National football governing body

The São Toméan Football Federation (Federação Santomense de Futebol — FSF) is the governing body of football in São Tomé and Príncipe. It was founded on July 11, 1975, affiliated to FIFA and to CAF in 1986. It organises the national football league and the national team.

Its headquarters is located in the city of São Tomé at Rua João de Deus, its postal code is 440.

== National Stadium ==
Since 2021, the Estádio Nacional 12 de Julho has been banned by the Confederation of African Football (CAF) from hosting international matches due to non-compliance with technical, safety, and infrastructure standards. As a result, the São Tomé and Príncipe national football team has been forced to play its home fixtures in neutral venues abroad, primarily in Morocco.

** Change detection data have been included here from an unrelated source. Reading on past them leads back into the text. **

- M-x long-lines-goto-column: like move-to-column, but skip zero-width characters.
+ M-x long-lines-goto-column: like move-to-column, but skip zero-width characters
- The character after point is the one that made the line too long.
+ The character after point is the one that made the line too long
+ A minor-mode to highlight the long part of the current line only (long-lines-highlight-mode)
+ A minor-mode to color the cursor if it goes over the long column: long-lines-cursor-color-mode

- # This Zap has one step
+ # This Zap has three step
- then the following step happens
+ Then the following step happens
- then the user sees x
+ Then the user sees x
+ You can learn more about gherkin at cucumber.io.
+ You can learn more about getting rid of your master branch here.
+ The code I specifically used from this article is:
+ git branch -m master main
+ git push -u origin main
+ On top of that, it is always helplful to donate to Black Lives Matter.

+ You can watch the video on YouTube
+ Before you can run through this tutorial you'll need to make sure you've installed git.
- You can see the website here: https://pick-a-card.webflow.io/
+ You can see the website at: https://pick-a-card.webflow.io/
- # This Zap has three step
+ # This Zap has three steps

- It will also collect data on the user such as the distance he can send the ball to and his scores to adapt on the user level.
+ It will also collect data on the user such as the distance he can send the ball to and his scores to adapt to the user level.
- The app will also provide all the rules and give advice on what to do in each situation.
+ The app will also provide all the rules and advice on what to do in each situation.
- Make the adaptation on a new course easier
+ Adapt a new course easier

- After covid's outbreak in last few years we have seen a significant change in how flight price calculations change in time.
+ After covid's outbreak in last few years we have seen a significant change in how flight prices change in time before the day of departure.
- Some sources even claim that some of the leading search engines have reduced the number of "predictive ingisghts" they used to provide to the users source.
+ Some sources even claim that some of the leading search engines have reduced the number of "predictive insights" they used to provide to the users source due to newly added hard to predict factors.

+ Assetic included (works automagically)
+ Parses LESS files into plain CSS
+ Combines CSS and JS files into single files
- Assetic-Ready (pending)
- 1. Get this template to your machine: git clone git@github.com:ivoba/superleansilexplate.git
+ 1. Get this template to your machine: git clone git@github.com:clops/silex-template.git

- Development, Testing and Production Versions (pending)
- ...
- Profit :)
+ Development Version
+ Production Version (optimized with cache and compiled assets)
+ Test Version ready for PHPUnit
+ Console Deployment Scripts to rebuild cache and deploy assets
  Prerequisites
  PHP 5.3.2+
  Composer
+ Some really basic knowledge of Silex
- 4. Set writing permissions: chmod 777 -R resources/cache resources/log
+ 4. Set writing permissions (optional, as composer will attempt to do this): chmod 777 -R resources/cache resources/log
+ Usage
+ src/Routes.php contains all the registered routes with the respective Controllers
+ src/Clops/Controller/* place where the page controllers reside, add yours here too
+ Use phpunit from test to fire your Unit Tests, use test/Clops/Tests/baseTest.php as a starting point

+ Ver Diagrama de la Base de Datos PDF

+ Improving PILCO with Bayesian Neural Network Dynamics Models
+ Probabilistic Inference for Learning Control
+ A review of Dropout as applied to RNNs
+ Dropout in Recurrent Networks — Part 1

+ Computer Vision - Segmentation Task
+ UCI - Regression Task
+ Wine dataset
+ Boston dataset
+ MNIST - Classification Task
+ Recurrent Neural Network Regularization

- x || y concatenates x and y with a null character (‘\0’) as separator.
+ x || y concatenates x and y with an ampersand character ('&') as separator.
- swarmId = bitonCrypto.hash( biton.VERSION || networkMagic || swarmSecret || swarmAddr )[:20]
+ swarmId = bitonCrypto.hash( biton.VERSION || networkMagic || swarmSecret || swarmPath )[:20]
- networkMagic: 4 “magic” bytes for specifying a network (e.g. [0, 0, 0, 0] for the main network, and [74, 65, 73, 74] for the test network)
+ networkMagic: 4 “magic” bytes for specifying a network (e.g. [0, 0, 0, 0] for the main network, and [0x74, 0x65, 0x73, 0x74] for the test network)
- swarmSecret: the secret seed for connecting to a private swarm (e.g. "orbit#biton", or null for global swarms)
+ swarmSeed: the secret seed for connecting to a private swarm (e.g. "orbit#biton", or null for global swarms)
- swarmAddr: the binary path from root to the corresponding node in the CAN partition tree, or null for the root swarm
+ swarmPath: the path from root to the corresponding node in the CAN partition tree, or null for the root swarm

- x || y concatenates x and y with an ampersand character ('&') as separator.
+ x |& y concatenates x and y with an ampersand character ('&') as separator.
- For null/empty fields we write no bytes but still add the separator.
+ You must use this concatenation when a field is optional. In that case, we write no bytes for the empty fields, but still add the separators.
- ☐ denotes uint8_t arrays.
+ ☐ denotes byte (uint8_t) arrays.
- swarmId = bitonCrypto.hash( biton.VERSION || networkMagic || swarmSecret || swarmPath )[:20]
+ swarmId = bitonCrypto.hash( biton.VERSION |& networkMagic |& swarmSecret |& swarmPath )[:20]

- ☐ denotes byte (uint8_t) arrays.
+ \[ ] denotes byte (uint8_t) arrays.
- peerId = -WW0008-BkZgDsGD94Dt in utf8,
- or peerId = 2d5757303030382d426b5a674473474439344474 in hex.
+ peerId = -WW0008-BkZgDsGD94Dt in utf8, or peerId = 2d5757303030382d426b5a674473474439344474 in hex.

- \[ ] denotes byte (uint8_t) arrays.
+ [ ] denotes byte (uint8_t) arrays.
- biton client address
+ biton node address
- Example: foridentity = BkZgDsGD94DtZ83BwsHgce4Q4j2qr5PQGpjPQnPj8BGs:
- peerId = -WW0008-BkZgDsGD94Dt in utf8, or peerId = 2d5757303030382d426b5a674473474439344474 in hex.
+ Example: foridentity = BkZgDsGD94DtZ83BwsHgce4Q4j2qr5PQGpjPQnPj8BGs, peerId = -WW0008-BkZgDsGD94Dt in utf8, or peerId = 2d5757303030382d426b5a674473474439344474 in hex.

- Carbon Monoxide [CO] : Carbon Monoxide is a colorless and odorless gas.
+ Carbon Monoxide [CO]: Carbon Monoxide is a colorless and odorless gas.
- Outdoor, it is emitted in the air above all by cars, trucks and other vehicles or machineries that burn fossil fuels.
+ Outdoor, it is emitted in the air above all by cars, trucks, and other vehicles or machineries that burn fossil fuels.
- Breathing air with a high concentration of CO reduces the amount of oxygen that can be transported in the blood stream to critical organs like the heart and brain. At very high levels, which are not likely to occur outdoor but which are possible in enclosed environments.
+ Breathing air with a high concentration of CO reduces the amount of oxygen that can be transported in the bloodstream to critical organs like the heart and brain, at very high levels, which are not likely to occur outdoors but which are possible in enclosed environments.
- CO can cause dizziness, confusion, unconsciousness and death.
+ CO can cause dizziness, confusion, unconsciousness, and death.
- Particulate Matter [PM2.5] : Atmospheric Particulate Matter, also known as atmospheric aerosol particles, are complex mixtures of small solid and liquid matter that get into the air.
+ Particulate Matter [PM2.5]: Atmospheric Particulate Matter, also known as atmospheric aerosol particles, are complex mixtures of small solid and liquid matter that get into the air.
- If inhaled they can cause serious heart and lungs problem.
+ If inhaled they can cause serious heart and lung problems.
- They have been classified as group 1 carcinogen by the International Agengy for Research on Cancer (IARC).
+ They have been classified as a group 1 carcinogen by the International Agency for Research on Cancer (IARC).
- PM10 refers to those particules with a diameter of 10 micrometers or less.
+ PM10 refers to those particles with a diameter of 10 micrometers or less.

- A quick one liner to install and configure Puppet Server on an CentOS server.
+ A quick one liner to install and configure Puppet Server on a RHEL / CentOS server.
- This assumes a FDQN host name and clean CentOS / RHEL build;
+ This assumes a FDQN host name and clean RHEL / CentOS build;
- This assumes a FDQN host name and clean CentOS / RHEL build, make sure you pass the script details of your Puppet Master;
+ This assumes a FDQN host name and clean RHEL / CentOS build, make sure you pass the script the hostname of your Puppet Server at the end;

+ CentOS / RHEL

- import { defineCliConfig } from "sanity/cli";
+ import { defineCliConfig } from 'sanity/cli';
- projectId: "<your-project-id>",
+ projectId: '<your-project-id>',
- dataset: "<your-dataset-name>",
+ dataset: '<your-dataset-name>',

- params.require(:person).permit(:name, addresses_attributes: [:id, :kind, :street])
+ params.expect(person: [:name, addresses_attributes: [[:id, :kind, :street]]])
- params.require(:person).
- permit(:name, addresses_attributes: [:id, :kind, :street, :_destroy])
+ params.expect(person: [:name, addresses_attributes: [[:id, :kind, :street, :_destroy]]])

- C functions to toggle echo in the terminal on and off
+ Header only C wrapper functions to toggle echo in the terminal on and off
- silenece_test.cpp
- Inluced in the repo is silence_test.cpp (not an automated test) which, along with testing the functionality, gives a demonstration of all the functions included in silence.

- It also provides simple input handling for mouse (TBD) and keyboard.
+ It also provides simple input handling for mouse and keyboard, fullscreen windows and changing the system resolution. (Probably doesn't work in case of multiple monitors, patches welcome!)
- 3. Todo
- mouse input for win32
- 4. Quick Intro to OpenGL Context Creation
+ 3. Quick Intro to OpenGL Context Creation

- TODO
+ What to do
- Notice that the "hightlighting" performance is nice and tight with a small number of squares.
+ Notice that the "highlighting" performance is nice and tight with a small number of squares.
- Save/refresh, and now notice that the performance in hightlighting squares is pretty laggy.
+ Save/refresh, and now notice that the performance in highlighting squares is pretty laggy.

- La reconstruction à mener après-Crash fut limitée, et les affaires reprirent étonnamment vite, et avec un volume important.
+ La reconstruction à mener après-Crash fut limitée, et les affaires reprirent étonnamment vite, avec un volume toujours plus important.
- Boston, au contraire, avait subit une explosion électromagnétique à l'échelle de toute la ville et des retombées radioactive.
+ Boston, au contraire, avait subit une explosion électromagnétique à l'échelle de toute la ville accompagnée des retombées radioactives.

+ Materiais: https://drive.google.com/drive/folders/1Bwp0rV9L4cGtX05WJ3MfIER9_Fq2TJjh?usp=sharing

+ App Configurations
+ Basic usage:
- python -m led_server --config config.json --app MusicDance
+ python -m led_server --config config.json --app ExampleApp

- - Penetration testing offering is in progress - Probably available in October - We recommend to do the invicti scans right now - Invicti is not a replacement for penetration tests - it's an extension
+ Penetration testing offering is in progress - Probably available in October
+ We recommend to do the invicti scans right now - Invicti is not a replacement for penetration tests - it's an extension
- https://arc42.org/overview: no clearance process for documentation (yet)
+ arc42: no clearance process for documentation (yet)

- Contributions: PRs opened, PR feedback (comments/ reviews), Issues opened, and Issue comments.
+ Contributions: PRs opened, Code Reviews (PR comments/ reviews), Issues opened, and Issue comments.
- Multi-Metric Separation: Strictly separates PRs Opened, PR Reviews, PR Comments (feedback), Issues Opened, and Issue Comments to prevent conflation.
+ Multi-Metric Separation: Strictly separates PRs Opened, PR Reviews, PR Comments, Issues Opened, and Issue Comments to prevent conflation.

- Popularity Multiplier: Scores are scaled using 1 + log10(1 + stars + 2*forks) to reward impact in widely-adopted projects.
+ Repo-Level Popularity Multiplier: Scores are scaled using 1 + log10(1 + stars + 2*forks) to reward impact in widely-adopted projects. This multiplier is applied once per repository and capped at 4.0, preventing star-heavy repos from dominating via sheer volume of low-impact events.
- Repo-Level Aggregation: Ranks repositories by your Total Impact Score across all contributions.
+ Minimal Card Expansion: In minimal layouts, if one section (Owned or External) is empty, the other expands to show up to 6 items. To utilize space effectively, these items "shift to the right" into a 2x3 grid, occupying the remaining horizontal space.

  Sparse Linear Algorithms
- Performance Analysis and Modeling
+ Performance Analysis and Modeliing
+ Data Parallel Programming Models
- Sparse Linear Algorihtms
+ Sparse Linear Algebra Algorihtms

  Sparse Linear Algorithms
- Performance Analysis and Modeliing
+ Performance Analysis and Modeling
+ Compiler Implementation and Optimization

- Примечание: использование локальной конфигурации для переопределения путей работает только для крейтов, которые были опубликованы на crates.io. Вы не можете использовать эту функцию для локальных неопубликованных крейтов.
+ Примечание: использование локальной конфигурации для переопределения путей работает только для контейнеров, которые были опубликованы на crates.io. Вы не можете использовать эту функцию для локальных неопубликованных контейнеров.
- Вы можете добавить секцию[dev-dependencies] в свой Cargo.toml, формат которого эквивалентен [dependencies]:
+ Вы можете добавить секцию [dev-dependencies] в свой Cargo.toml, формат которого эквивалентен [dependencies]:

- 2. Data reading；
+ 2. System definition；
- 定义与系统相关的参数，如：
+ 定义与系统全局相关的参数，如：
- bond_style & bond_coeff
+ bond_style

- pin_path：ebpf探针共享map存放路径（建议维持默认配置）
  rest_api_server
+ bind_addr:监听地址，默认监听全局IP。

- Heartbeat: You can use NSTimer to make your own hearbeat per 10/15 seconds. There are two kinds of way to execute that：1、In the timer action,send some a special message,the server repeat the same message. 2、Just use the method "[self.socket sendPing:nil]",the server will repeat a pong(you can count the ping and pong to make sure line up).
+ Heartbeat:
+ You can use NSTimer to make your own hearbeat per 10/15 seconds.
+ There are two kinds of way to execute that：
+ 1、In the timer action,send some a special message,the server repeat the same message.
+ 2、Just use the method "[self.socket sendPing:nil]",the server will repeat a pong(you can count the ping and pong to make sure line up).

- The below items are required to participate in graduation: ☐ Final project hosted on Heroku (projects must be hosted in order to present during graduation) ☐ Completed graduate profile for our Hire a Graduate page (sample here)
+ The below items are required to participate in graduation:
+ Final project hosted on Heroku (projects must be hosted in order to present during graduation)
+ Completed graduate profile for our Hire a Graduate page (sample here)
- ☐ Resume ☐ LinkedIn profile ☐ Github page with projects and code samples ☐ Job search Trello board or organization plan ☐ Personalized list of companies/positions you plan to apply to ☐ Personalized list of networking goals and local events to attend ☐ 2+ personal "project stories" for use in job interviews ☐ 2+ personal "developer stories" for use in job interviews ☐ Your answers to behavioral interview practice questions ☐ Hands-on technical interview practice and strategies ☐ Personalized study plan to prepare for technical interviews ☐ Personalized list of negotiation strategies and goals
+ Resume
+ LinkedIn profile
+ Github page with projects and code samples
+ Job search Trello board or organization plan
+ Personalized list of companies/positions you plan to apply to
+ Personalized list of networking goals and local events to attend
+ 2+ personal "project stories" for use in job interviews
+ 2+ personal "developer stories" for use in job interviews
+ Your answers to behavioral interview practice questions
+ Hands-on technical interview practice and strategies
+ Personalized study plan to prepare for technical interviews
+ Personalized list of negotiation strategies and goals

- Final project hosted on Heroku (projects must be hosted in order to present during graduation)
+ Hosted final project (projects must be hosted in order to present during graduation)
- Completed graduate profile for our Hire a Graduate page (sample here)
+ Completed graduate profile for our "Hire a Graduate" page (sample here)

Following preliminary negotiations in May 2023 between the Ministry of Youth and Sports and the federation, the Government of São Tomé and Príncipe approved an official resolution on 1 December 2023 authorizing the transfer of the stadium's management and rehabilitation to the São Toméan Football Federation, enabling the body to secure development funds from FIFA and CAF. Despite the official concession, no structural renovation works had taken place as of mid-2026, with the venue remaining in a severe state of disrepair and banned for international competitions while continuing to host domestic league matches.